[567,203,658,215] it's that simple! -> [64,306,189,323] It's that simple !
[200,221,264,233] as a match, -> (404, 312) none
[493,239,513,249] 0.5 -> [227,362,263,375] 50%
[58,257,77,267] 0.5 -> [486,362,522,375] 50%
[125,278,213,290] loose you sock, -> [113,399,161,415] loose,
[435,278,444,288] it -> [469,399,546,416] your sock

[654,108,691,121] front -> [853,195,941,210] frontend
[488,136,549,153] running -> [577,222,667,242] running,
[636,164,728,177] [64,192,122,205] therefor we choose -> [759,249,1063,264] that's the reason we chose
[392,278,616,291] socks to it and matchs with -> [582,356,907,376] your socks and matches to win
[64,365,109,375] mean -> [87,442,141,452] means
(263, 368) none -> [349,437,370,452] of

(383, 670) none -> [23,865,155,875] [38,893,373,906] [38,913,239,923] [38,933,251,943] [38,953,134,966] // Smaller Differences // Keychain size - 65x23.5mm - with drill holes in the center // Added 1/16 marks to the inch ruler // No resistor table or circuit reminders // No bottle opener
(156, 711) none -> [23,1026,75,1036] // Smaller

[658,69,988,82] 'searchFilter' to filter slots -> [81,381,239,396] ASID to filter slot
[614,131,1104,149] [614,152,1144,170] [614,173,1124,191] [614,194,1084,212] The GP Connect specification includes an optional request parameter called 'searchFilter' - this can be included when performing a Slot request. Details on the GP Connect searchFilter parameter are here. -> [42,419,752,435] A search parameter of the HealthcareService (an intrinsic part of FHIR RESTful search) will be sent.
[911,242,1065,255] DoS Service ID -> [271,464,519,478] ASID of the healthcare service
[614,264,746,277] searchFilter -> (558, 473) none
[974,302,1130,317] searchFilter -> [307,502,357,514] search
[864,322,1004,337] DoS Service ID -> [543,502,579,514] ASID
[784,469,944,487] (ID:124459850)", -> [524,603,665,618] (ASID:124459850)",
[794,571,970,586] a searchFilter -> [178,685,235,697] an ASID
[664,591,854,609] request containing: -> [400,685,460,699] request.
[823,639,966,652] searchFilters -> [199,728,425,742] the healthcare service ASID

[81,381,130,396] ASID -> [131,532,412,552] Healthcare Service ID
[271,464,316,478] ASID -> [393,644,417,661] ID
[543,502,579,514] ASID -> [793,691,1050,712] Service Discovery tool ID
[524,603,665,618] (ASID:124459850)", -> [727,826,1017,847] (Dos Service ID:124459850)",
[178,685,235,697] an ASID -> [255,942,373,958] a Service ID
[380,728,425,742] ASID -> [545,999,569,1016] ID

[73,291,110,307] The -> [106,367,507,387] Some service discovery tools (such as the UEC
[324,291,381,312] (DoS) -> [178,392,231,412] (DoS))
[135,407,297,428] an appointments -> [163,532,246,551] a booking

*DIRECTIONS:* From the records above, show each line that contains the word "Smaller".

*RESULT OF THIS TASK:*
(383, 670) none -> [23,865,155,875] [38,893,373,906] [38,913,239,923] [38,933,251,943] [38,953,134,966] // Smaller Differences // Keychain size - 65x23.5mm - with drill holes in the center // Added 1/16 marks to the inch ruler // No resistor table or circuit reminders // No bottle opener
(156, 711) none -> [23,1026,75,1036] // Smaller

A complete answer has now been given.